Por defecto
Por esto del columnismo, nadie en mi trabajo ignora mi conservadurismo a machamartillo, pero yo allí no hablo de política, y mucho menos con los alumnos
Horas antes del asesinato de Charlie Kirk estaba yo sonriendo con el tuit de una chica o señora. Venía a decir que, como en su trabajo nunca habla de política, todos sus compañeros saben perfectamente lo que ella piensa de política. Me pareció finísimo. Yo había hecho una versión parecida pero más basta: «El que afirma que no es de derechas ni de izquierdas –véase Ortega y Gasset o Primo de Rivera– es de derechas». Son realidades distintas, pero concomitantes, y que muestran hasta qué punto el espacio público está ocupado por las ideas de izquierdas.
Quizá los mejores de nuestros jóvenes tengan ya otra percepción, y se les aplaude; pero en general pasa así. Por esto del columnismo, nadie en mi trabajo ignora mi conservadurismo a machamartillo, pero yo allí no hablo de política, y mucho menos con los alumnos. No es el caso de mis queridos compañeros contrincantes, que no paran. Un año fue destinado a mi departamento un importante líder provincial de la extrema izquierda con cargo público y mando en plaza y todos los avíos. Al reconocernos de los periódicos en la primera reunión, nos saludamos divertidos y me invitó: «Qué grandes discusiones vamos a tener este año en la cafetería». Sonriendo, rehusé de inmediato: «Me espanta hablar de política, y más en el trabajo». Es una actitud, creo, generalizada entre los carcas.
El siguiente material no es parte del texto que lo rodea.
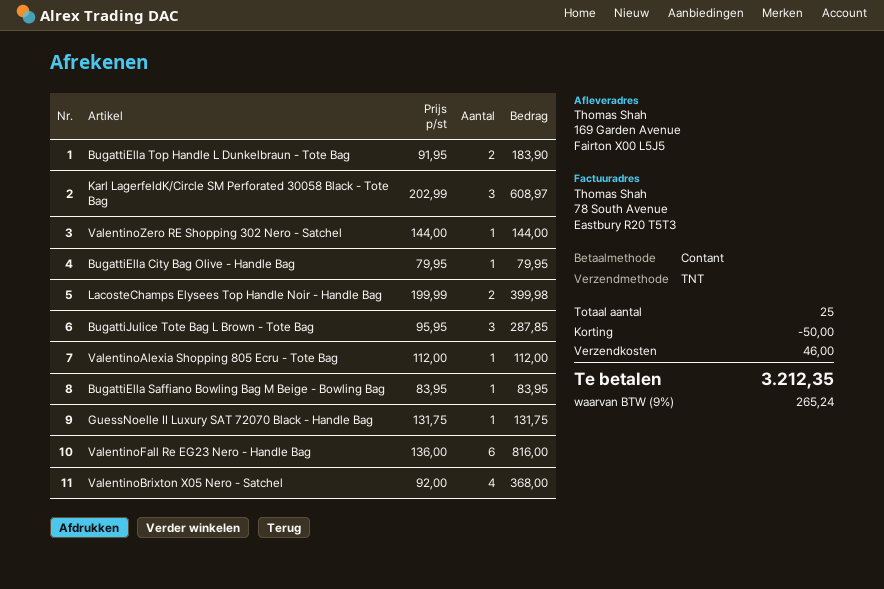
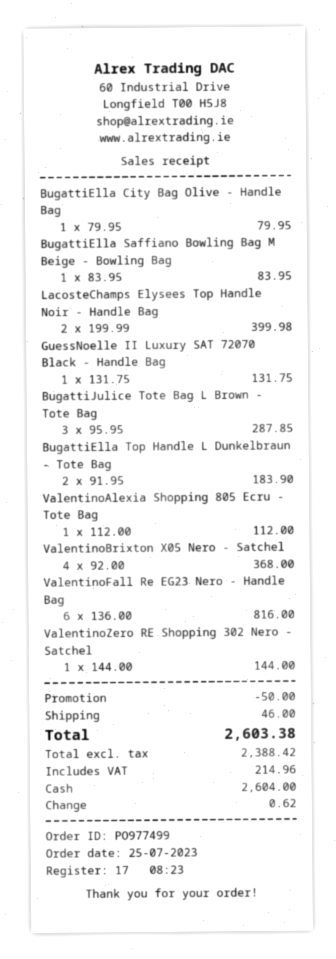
Karl LagerfeldK/Circle SM Perforated 30058 Black - Tote Bag: 3 x 202.99 = 608.97 -> none
tax: 265.24 -> 214.96
total: 3212.35 -> 2603.38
Responde a un buen ramillete de causas. Por un lado, la convicción derechista de que no todo es política. Defendemos la subsidiariedad, la autonomía de los fueros y la sacra intimidad de las personas. Todo eso levanta murallas contra la invasión politizante. Por otro lado, está el amor conservador a la rutina, a las costumbres, a los pequeños acuerdos, a los placeres constantes… Lo que nos distrae, felizmente, de las aburridas disputas, tan a menudo diálogos de sordos.
Para decirlo todo y no ponernos demasiado bien en un espejo autocomplaciente, eso no quita que intervengan también la dejadez, la comodidad y el miedo al señalamiento. Porque señalar, señalan. Y como lo cortés no quita lo valiente, reconozcamos a los rivales ideológicos su perseverancia en la matraca y el mérito estratégico de haberse hecho con muchos espacios públicos, a menudo tan vitales como el mundo oficial de la cultura, los ámbitos educativos y el tono generalizado de los medios de comunicación.
El asesinato de Charlie Kirk, sobre ese trasfondo costumbrista en el que me hallaba, lo cambia todo. Era un hombre que, en efecto, disputaba esos espacios (nótese que el crimen ocurre en una universidad, durante un debate) y que no se arredraba. A menudo esto pone nerviosísimos a los oponentes, porque se han acostumbrado tanto a su preminencia que han llegado a pensar que su ideología es la forma correcta de entender el mundo. Asumen que lo suyo es la verdad por defecto. Un aforismo del poeta Lorenzo Oliván describe lo que les pasa: «A veces verlo claro impide ver».
El mejor homenaje a Kirk sería dar ese paso adelante en nuestras conversaciones cotidianas contra viento y marea. Por supuesto, por solidaridad, para no dejar solos y expuestos a los valientes que los dan. También por nosotros, porque hay una dignidad mayor si sostenemos nuestras ideas. Y, sin duda, por nuestros contrincantes, que mejorarán si caen en la cuenta de que sus eslóganes no son automáticamente verdad ni quienes los confrontamos somos extravagantes personajes maléficos. A la realidad, por último, no dejará de venirle bien que los defensores del sentido común plantemos cara a los ululadores de utopías.
Que en la media hora del recreo yo prefiero estar en una esquina leyendo a Shakespeare, criptocatólico como yo, es obvio. Pero que a lo mejor tenía razón mi compañero y líder de ultraizquierda y tendríamos que haber echado algunos cafés discutiendo agriamente, también es verdad. Cuando el rival tiene razón, yo, antes o después, se la doy. Pero solamente la que tiene.